**Records for this exercise**
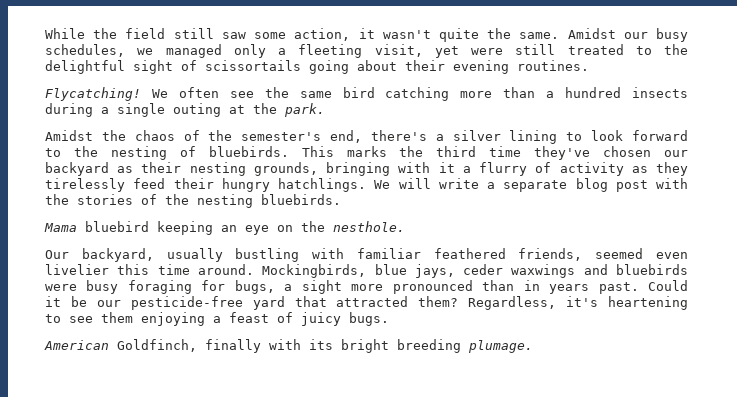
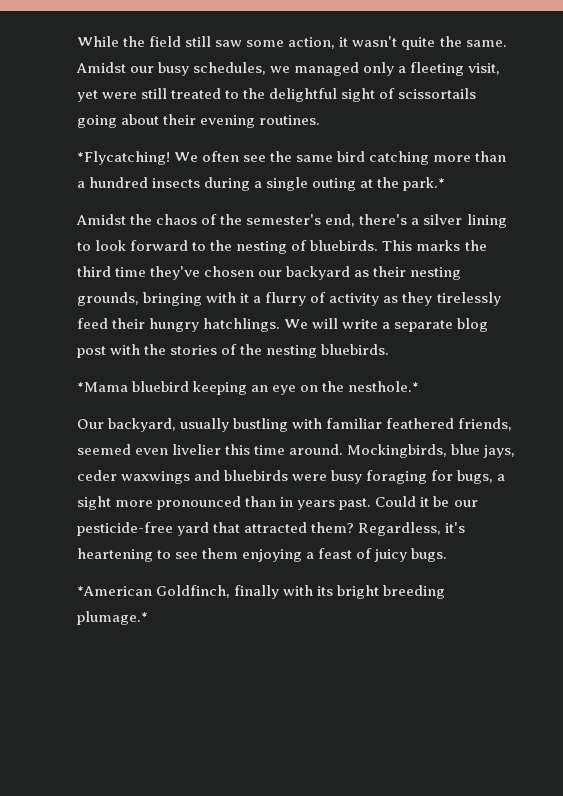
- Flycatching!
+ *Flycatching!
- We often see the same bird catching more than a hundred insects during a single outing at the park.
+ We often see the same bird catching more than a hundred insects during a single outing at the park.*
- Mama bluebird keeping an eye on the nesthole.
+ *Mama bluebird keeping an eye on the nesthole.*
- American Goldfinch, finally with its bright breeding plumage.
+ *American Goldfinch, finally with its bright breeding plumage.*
...
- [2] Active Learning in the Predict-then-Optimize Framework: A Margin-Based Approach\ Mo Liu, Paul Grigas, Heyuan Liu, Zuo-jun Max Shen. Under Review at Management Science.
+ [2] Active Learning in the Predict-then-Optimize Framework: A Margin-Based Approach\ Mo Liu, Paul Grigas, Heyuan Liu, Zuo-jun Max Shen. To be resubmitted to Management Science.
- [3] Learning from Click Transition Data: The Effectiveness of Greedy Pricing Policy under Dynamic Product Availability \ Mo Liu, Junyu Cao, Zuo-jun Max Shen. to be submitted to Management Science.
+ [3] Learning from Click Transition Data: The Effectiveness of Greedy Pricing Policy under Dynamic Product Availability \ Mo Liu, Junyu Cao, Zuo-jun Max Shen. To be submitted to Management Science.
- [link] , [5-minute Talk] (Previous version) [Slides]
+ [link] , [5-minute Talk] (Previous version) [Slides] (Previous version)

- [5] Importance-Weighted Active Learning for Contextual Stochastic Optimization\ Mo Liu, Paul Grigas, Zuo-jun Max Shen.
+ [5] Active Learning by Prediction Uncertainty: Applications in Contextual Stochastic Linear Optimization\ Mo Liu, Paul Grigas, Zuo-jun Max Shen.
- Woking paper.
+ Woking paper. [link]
* * *
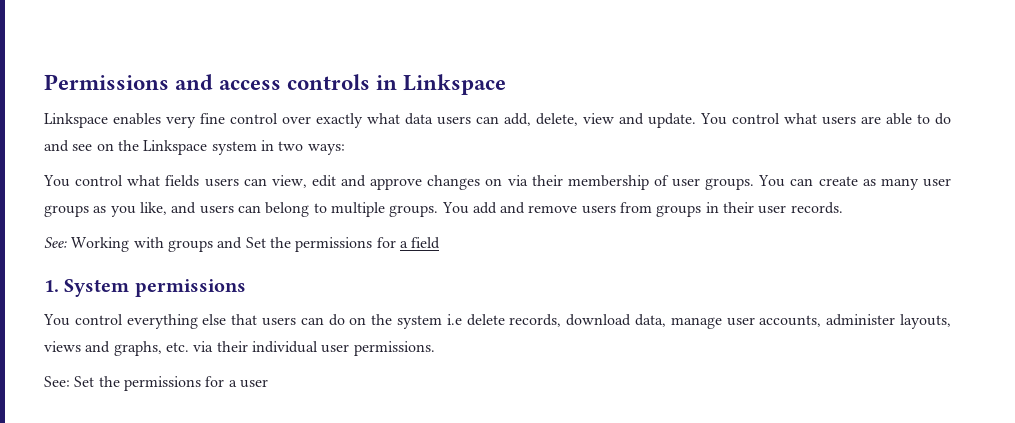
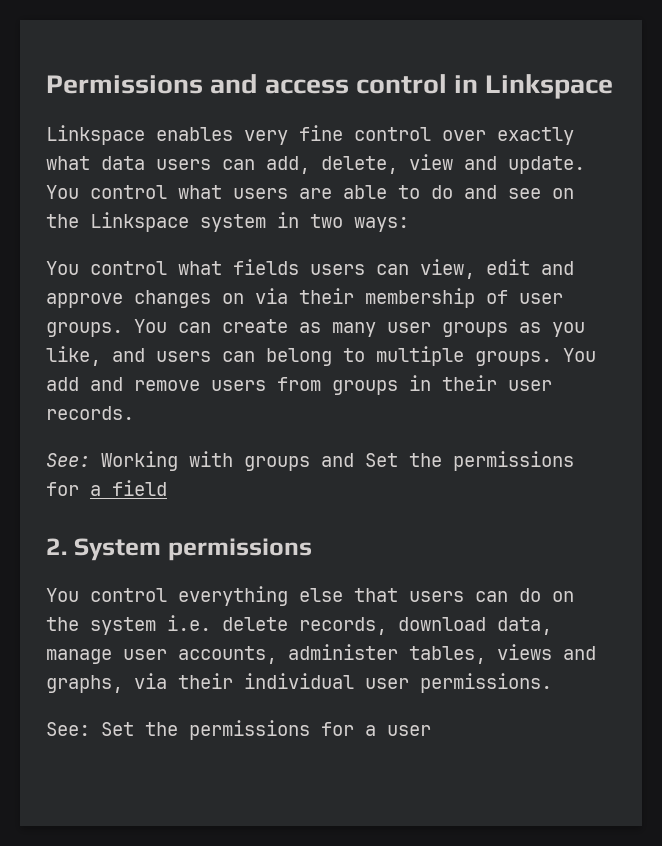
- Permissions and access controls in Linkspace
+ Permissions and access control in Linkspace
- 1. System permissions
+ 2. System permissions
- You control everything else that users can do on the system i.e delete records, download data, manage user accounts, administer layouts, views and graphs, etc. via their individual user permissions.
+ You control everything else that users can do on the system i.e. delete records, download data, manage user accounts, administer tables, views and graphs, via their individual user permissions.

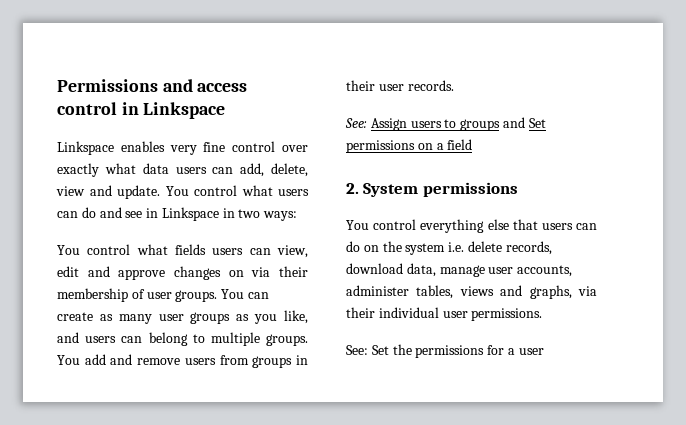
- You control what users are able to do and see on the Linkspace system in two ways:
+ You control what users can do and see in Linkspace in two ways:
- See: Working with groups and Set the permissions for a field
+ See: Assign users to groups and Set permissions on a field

**Required work**
Among the records above, repeat exactly the line with "- American Goldfinch, finally", the line with "bright breeding plumage.*", and every line in between, and only those.

**Exercise result**
- American Goldfinch, finally with its bright breeding plumage.
+ *American Goldfinch, finally with its bright breeding plumage.*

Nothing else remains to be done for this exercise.